Items listed in a dataset
_ _ _ _ _
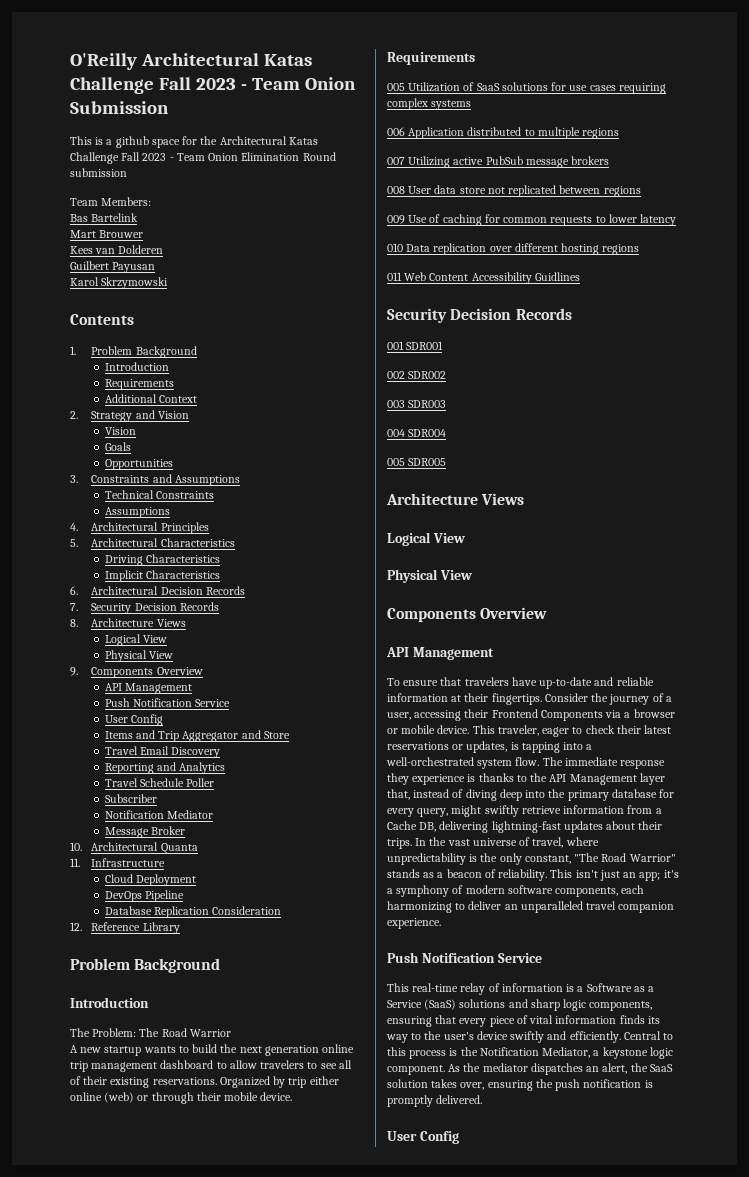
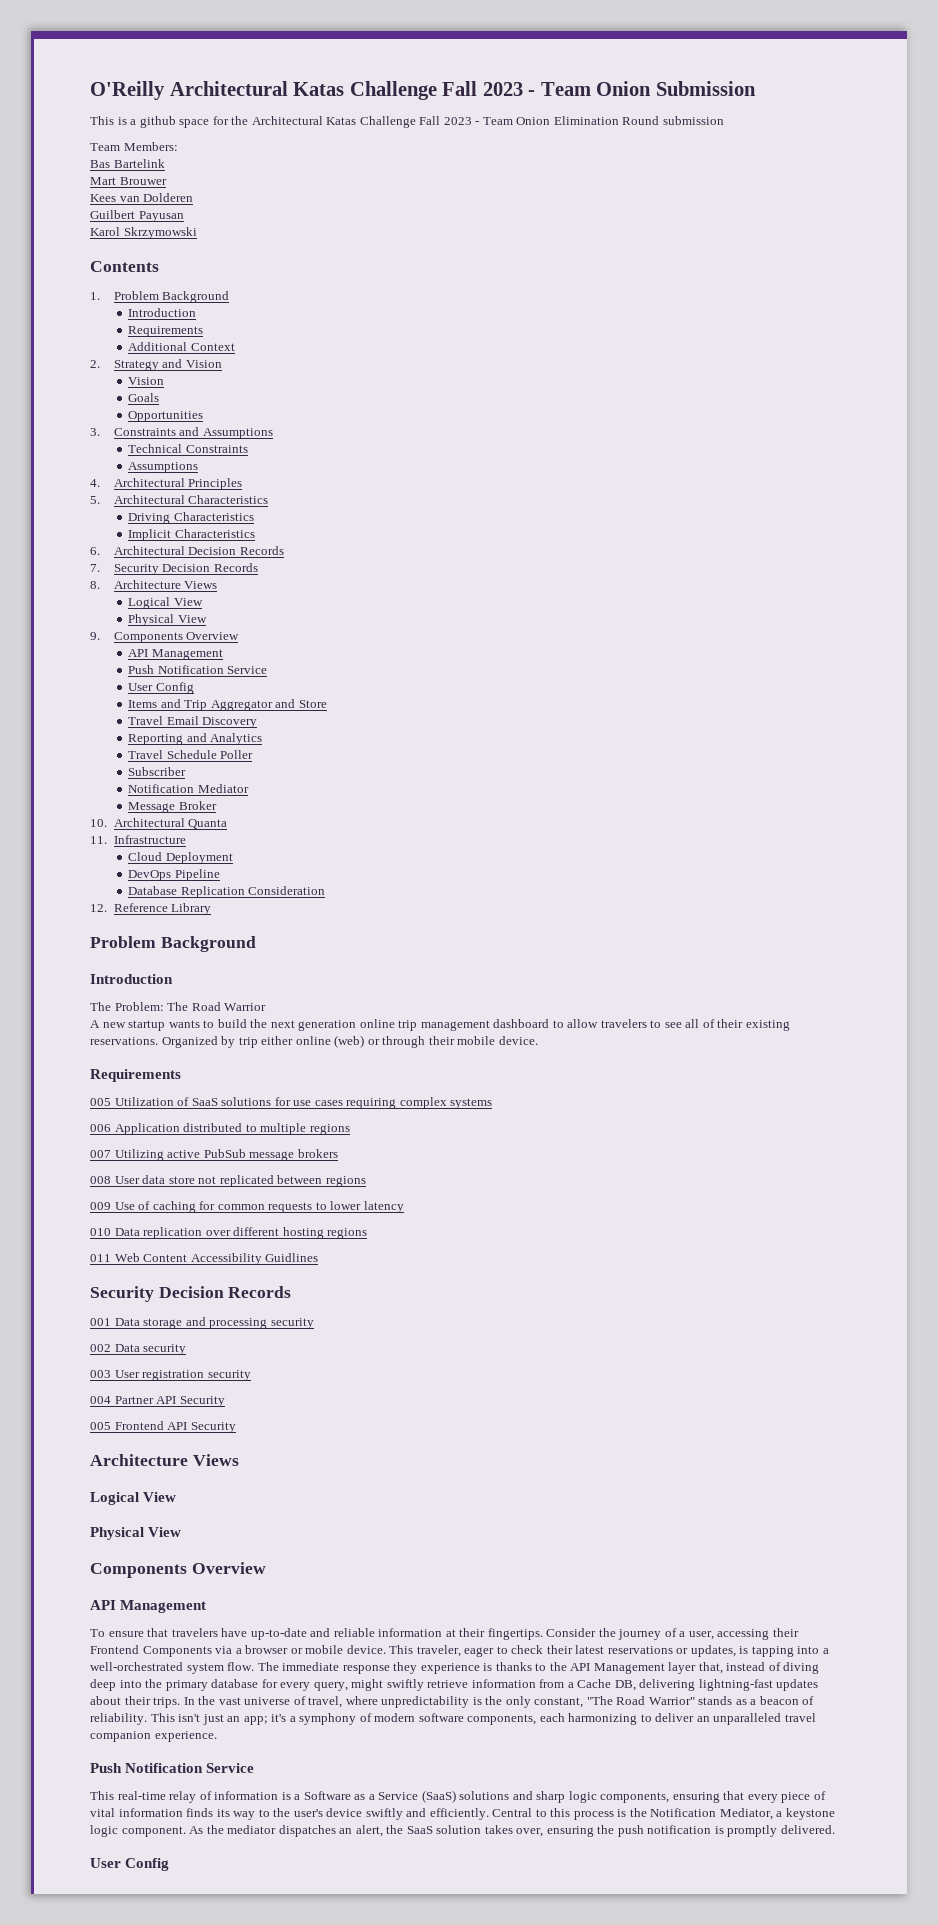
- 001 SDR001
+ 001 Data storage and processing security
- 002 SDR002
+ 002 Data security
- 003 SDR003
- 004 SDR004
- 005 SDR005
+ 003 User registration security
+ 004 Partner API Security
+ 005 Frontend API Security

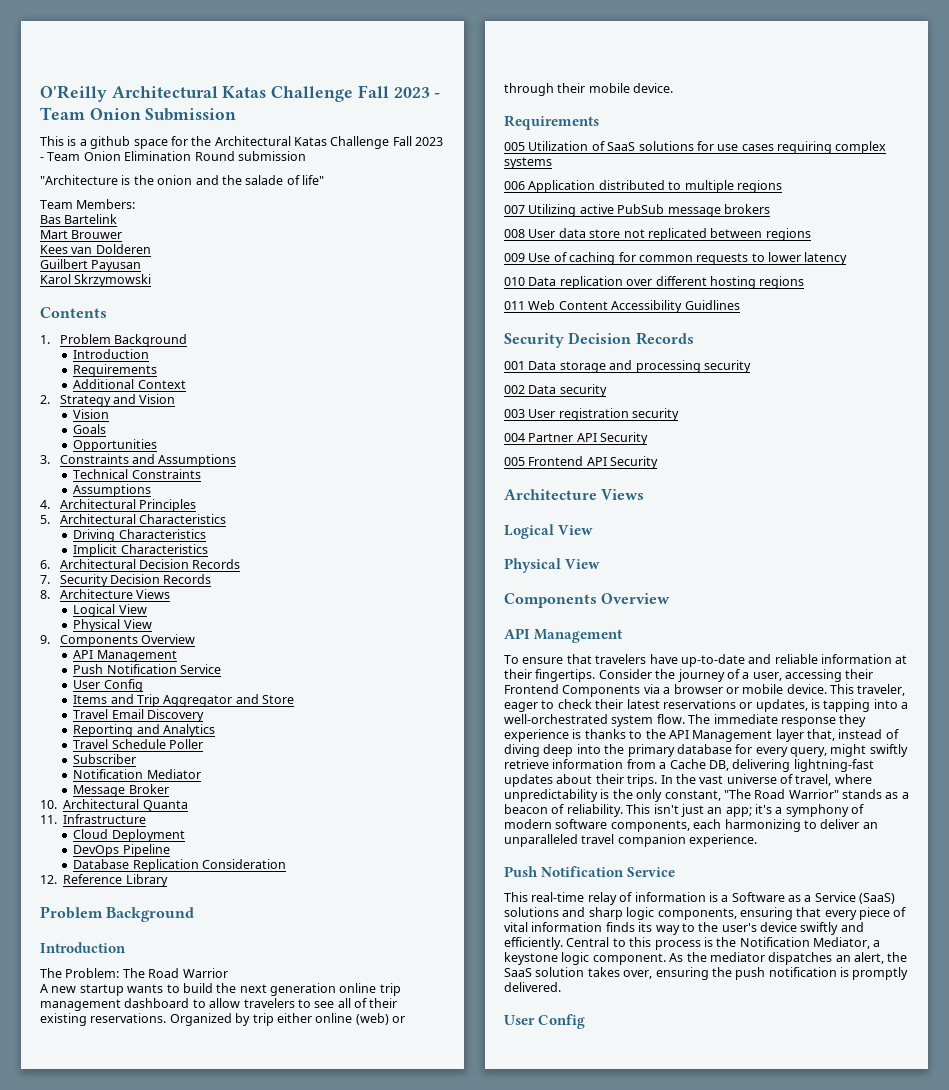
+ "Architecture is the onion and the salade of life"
_ _ _ _ _
Leaving all pictures aside, print exactly the lines from the one that contains "- 003 SDR003" through the last line of the data above, inclusive.

- 003 SDR003
- 004 SDR004
- 005 SDR005
+ 003 User registration security
+ 004 Partner API Security
+ 005 Frontend API Security

+ "Architecture is the onion and the salade of life"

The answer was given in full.